As discussed in earlier articles, expressions can either be pure expressions or mixed expressions. Pure expressions have all operands of same datatypes, contrary to mixed expressions that have operands of mixed datatypes.

Evaluating Pure Expressions

Pure expressions produce the result having the same datatypes as that of its operands e.g.

Int a = 5, b = 2, c;
a + b will produce result 7 of int type.
a/b will produce result 2 of int type.
Notice that it will not produce 2.5, it will produce 2.

Evaluating Mixed Expressions

In Java, when a mixed expression is evaluated, it is first divided into component sub-expressions up to the level of two operands and an operator. Then the type of sub-expression is decided keeping in mind general conversion rules. Using the results of sub-expressions, the next higher level of expression is evaluated and its type is determined. This process is continued till you get the final result of the expression.

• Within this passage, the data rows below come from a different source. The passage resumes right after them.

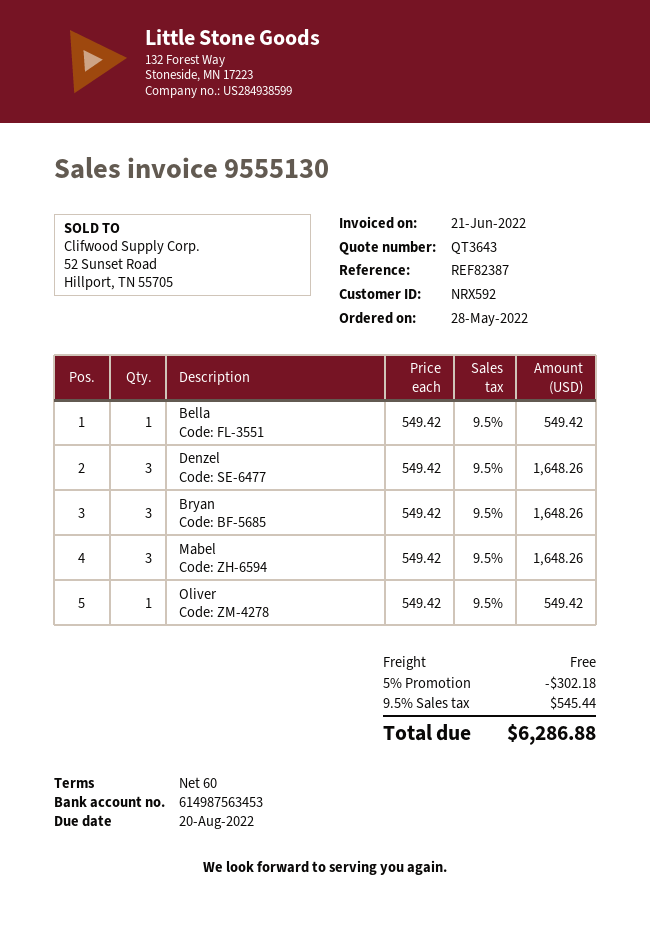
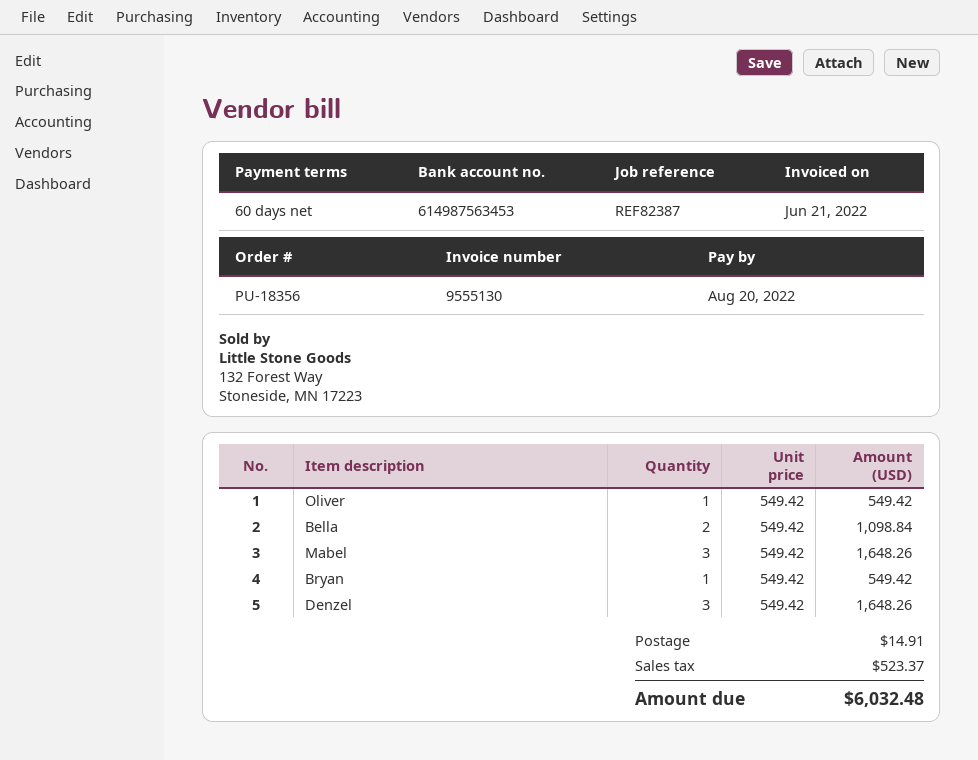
Bella: 1 x 549.42 = 549.42 -> 2 x 549.42 = 1098.84
Bryan: 3 x 549.42 = 1648.26 -> 1 x 549.42 = 549.42
discount: 5% = 302.18 -> none
shipping: 0.00 -> 14.91
tax: 545.44 -> 523.37
total: 6286.88 -> 6032.48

Boolean (Logical) Expressions

The expressions that result into false or true called Boolean expressions. The Boolean expressions are combination of constants, variables and logical and relational operators. The rule for writing Boolean expressions states :
A Boolean expression may contain just one signed or unsigned variable or a constant, or it may have two or more variable or/and constant, or two or more expressions joined by valid relational and/or logical operators. Two or more variable or operators should not occur in continuation.
The following are examples of some valid Boolean expressions :
(i) x > y (ii) (y + z) >= (x/z)
(iii) (a + b) > c&& (c + d) > a (iv) (y > x) || (z<y)
(v) x||y && z (vi) (x)
(vii) (-y) (viii) (x-y)
(ix) (x > y) && ( !y < z) (x) x <= !y && z

Compound Expression

A compound expression is the one which is made up by combining two or more simple expressions with the help of operator. For example,
(a +b)  / (c +d)
Is a compound expression.
(a > b)  || (b > c)
Is example of another compound expression.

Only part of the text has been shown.